▶ **Task goal**:
Word for word, set down every line of the entries below from the line with "Liberation Mono, monospace" to the line with "width: 278px ->", including both, and no other line.

▶ **Raw data**:

--

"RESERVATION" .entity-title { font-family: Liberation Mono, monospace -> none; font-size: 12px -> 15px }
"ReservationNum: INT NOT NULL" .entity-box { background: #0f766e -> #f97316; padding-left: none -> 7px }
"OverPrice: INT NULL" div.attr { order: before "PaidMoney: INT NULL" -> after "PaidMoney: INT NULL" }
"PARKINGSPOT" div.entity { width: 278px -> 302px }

--

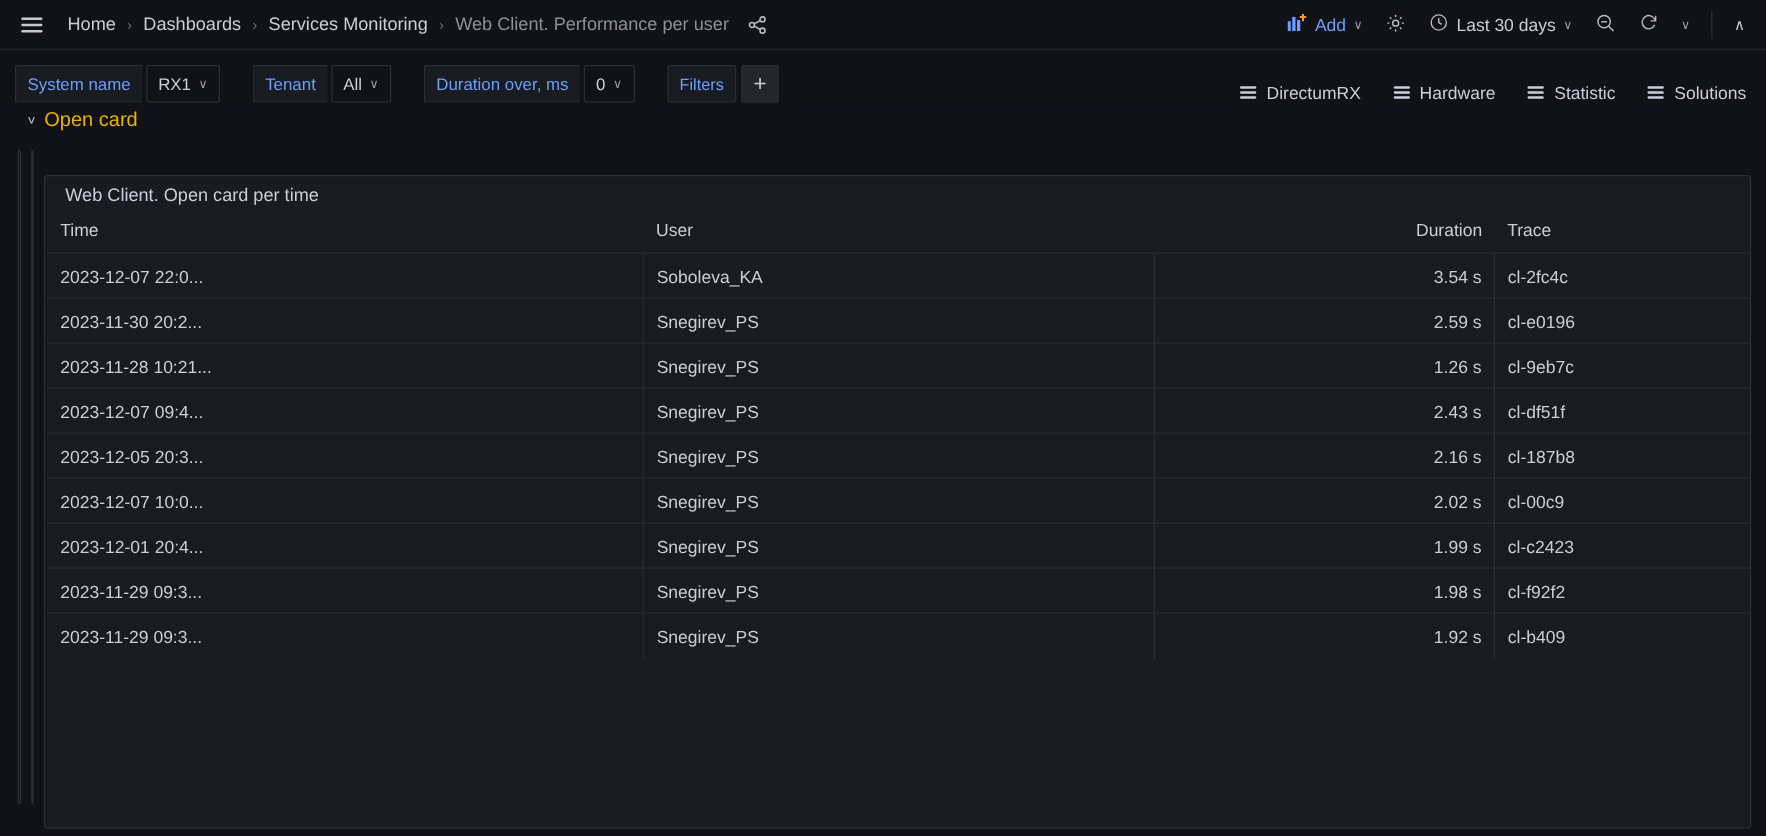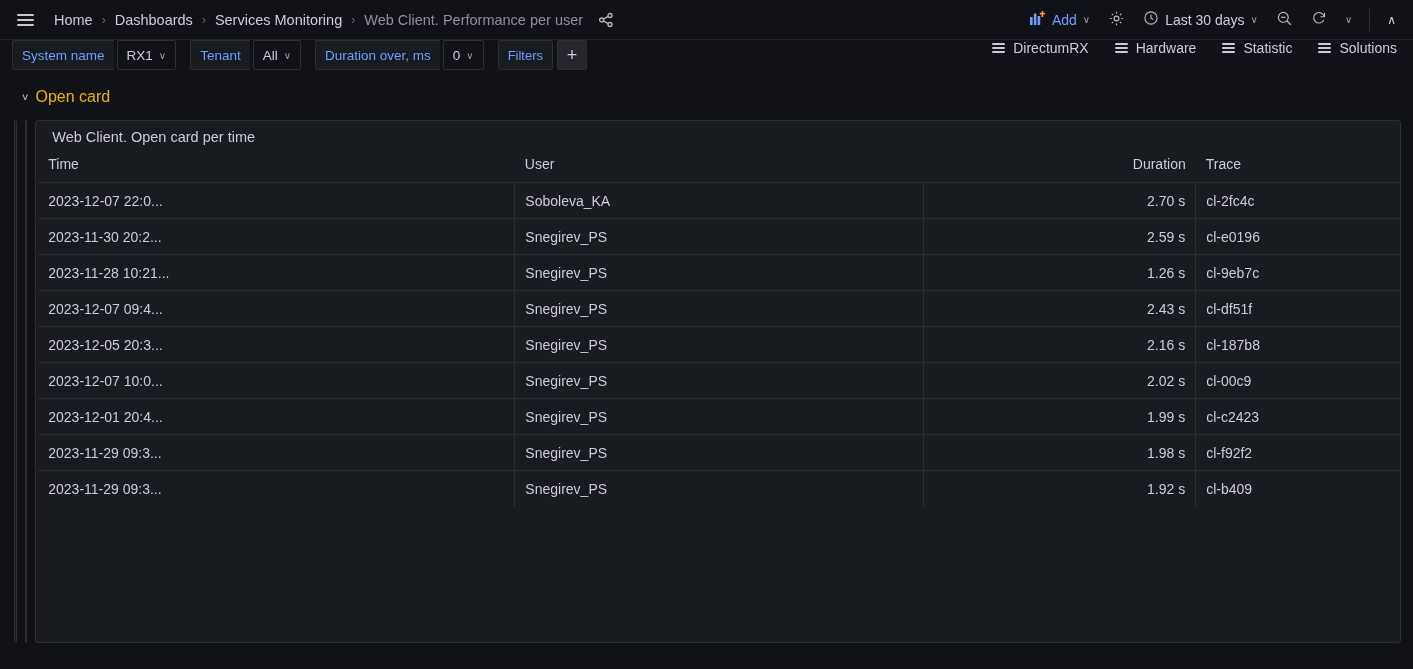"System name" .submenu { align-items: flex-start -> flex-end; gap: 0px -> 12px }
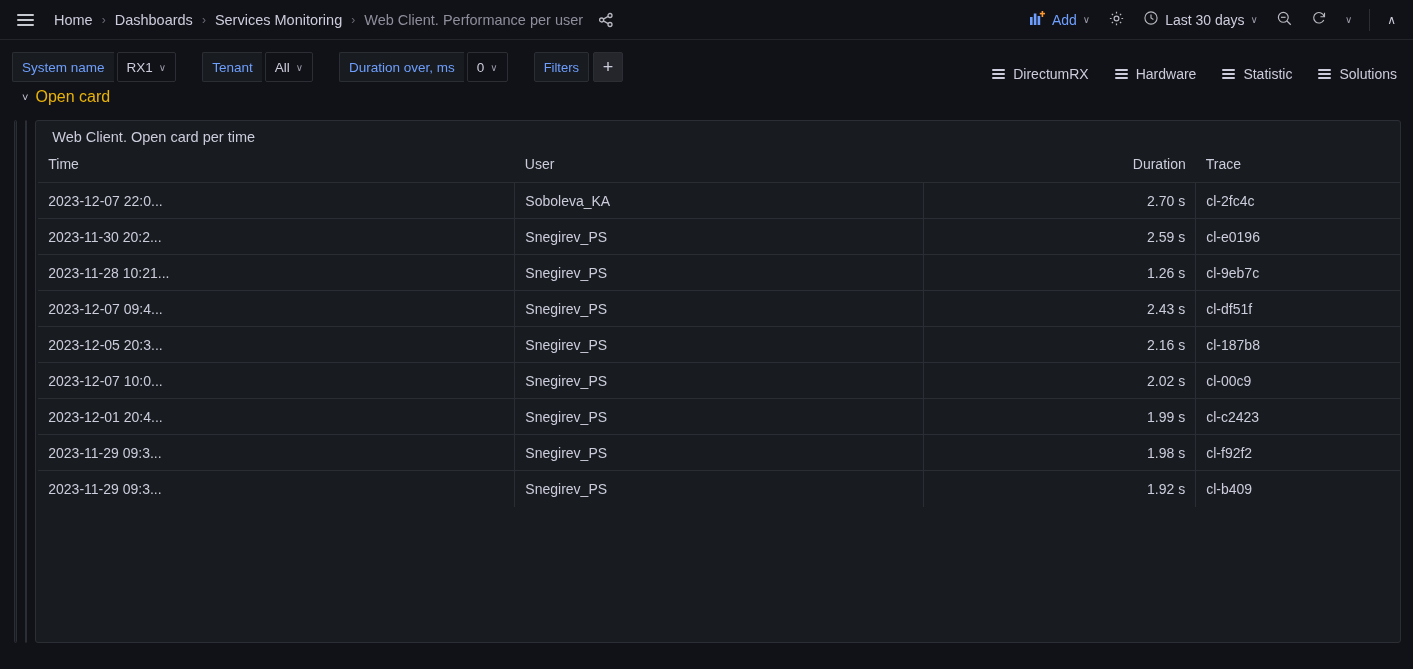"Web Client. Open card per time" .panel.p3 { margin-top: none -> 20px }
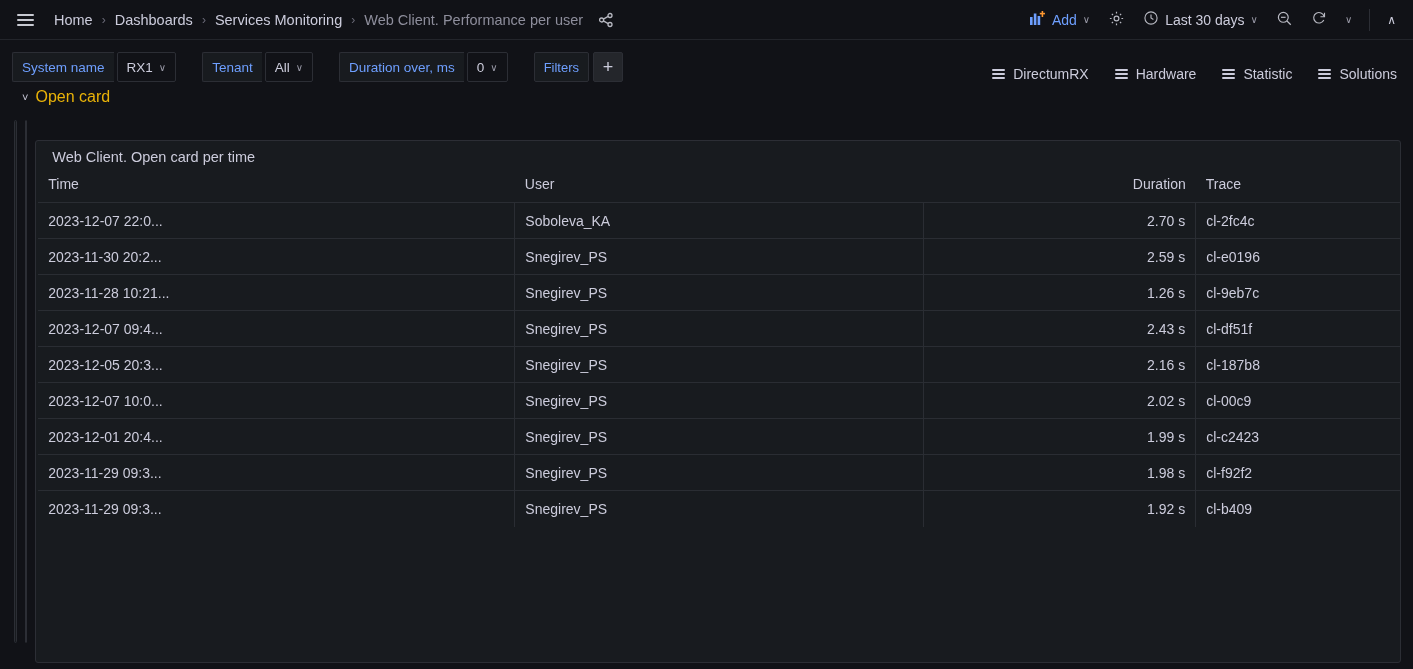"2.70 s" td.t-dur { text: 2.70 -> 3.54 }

--

▶ **Response to this task**:
"RESERVATION" .entity-title { font-family: Liberation Mono, monospace -> none; font-size: 12px -> 15px }
"ReservationNum: INT NOT NULL" .entity-box { background: #0f766e -> #f97316; padding-left: none -> 7px }
"OverPrice: INT NULL" div.attr { order: before "PaidMoney: INT NULL" -> after "PaidMoney: INT NULL" }
"PARKINGSPOT" div.entity { width: 278px -> 302px }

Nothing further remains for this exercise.